- _Your goal_
Please give the entries below again exactly, omitting every picture.

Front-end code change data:
::::::::::

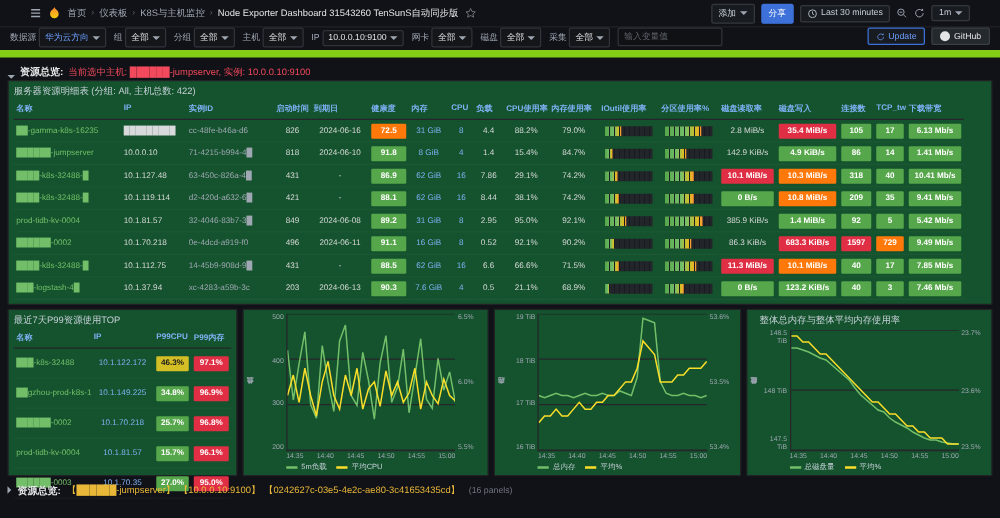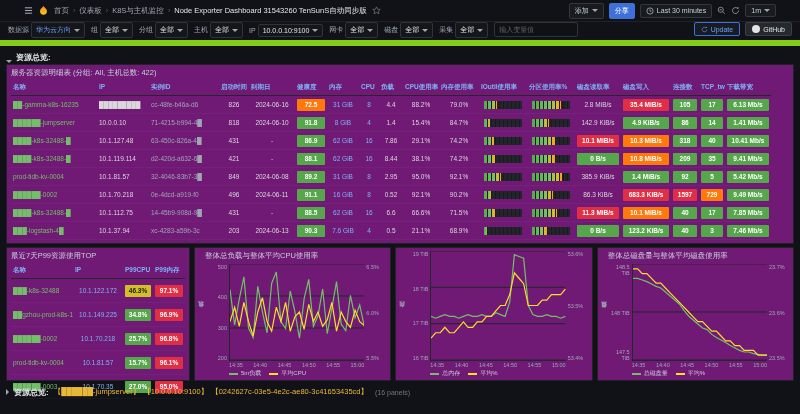"当前选中主机: ██████-jumpserver, 实例:" span.sec-sub { html: none -> <span>当前选中主机: ██████-jumpserver, 实例: 10.0.0.10:9100</span> }
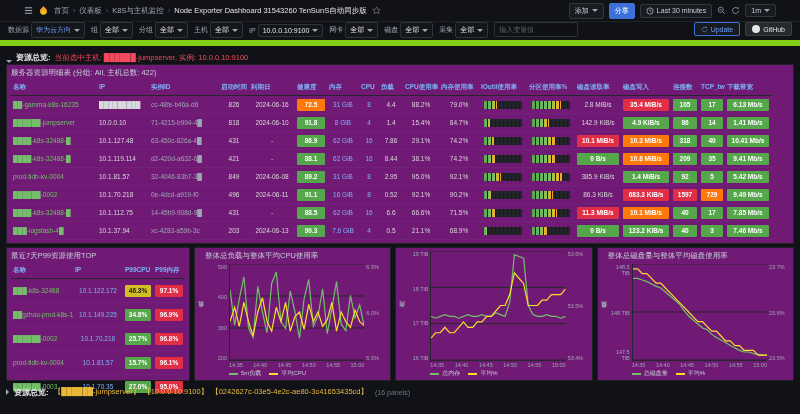"服务器资源明细表 (分组: All, 主机总数: 422)" .panel { background: #701a75 -> #14532d }
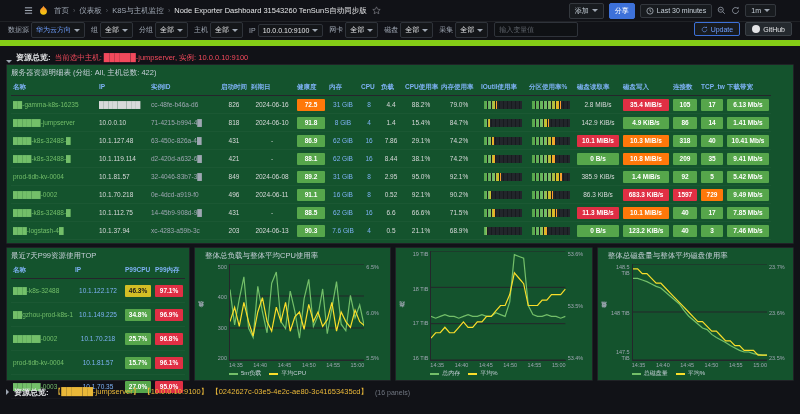"整体总负载与整体平均CPU使用率" div.panel-title { html: <div>整体总负载与整体平均CPU使用率</div> -> none }
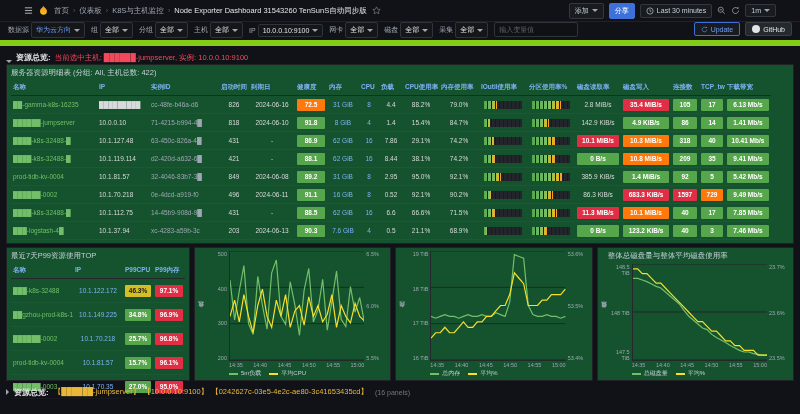"整体总磁盘量与整体平均磁盘使用率" div.panel-title { text: 磁盘量与整体平均磁盘 -> 内存与整体平均内存 }
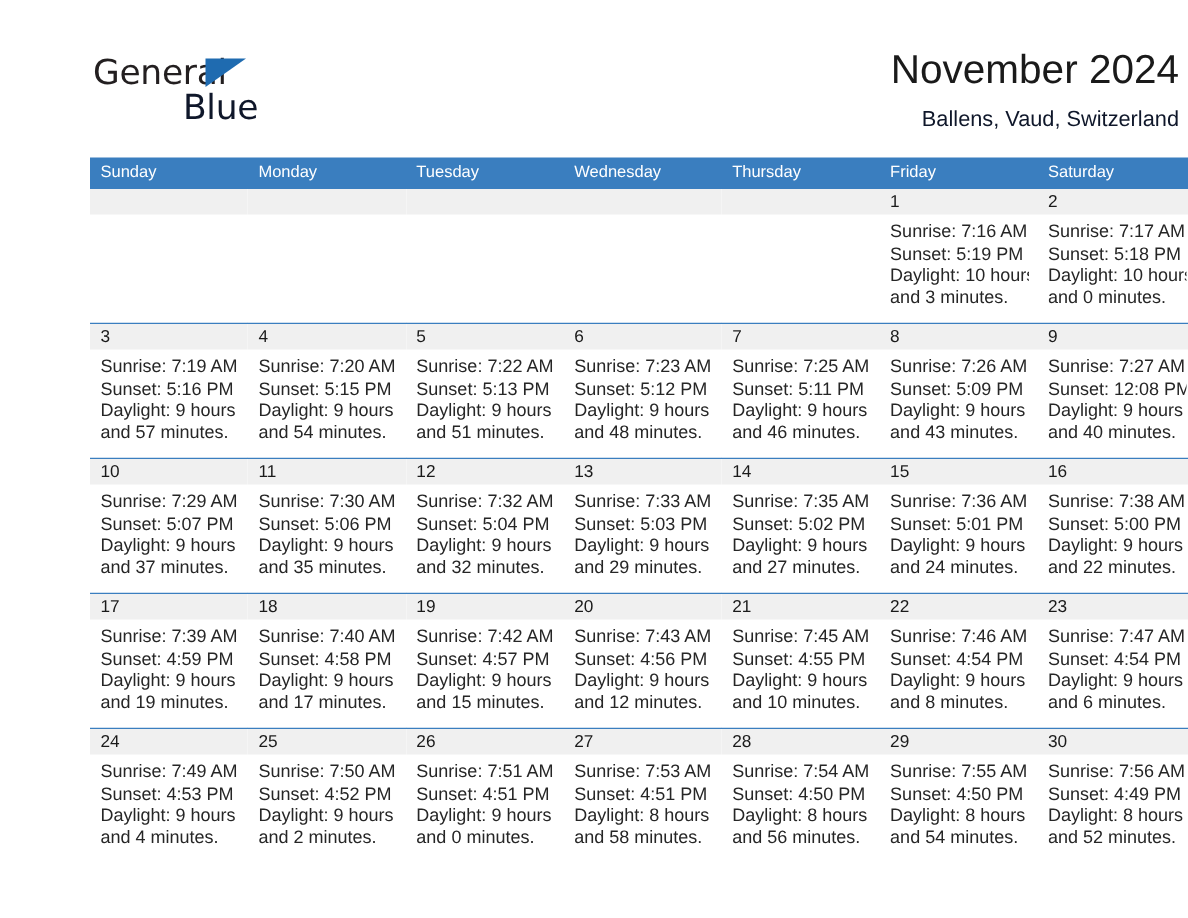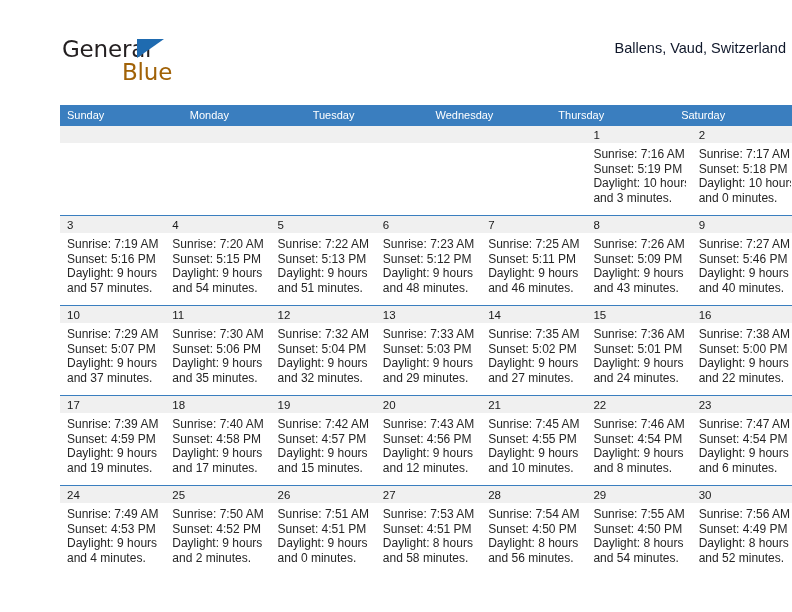"November 2024" div.cal-title { html: none -> <div>November 2024</div> }
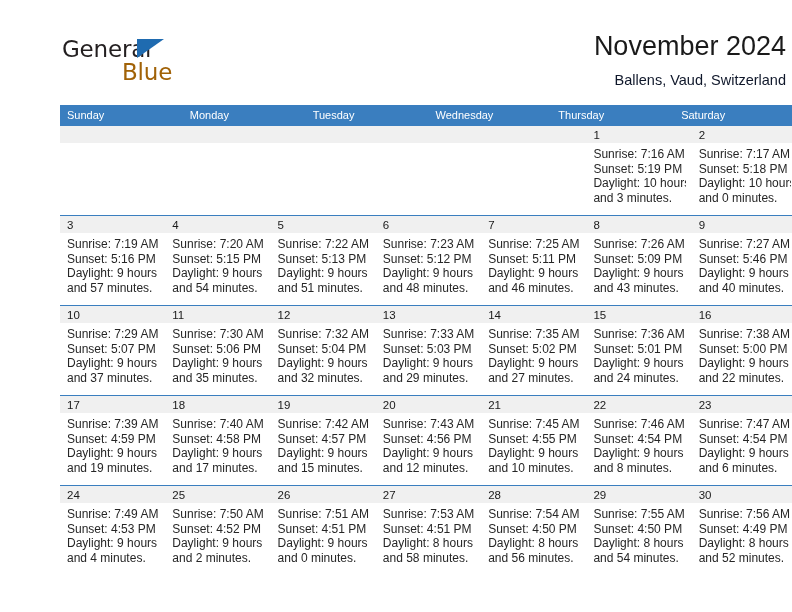"Blue" .brand-blue { color: #a16207 -> #0f172a }
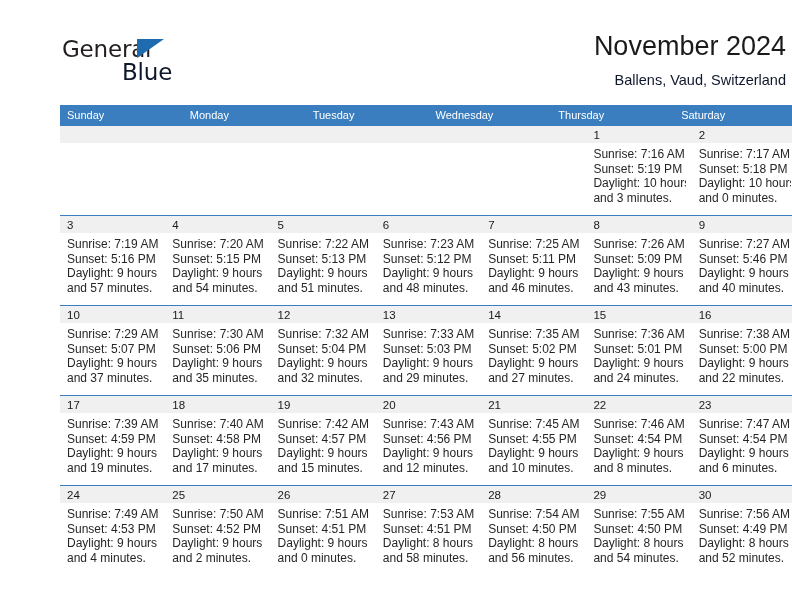"Friday" div.weekday { html: none -> <div>Friday</div> }
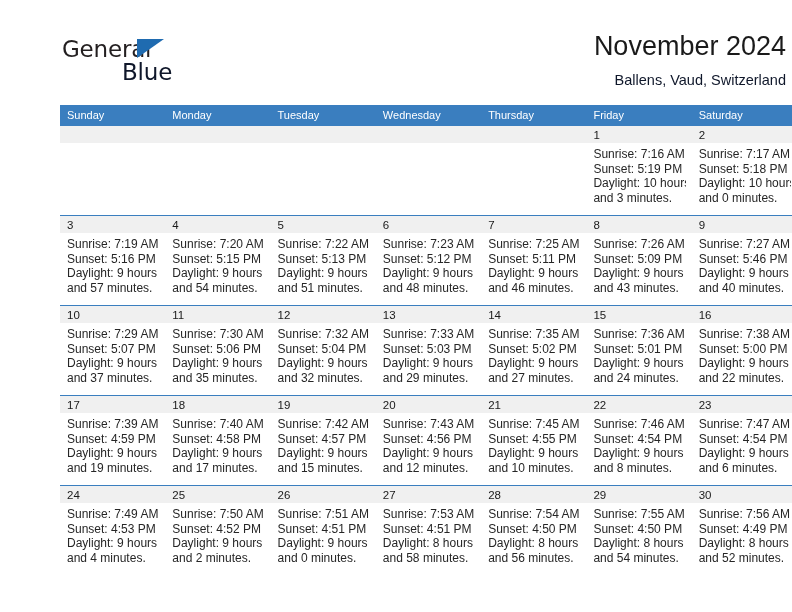"Sunset: 5:46 PM" div { text: 5:46 -> 12:08 }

::::::::::

- _Response_
"当前选中主机: ██████-jumpserver, 实例:" span.sec-sub { html: none -> <span>当前选中主机: ██████-jumpserver, 实例: 10.0.0.10:9100</span> }
"服务器资源明细表 (分组: All, 主机总数: 422)" .panel { background: #701a75 -> #14532d }
"整体总负载与整体平均CPU使用率" div.panel-title { html: <div>整体总负载与整体平均CPU使用率</div> -> none }
"整体总磁盘量与整体平均磁盘使用率" div.panel-title { text: 磁盘量与整体平均磁盘 -> 内存与整体平均内存 }
"November 2024" div.cal-title { html: none -> <div>November 2024</div> }
"Blue" .brand-blue { color: #a16207 -> #0f172a }
"Friday" div.weekday { html: none -> <div>Friday</div> }
"Sunset: 5:46 PM" div { text: 5:46 -> 12:08 }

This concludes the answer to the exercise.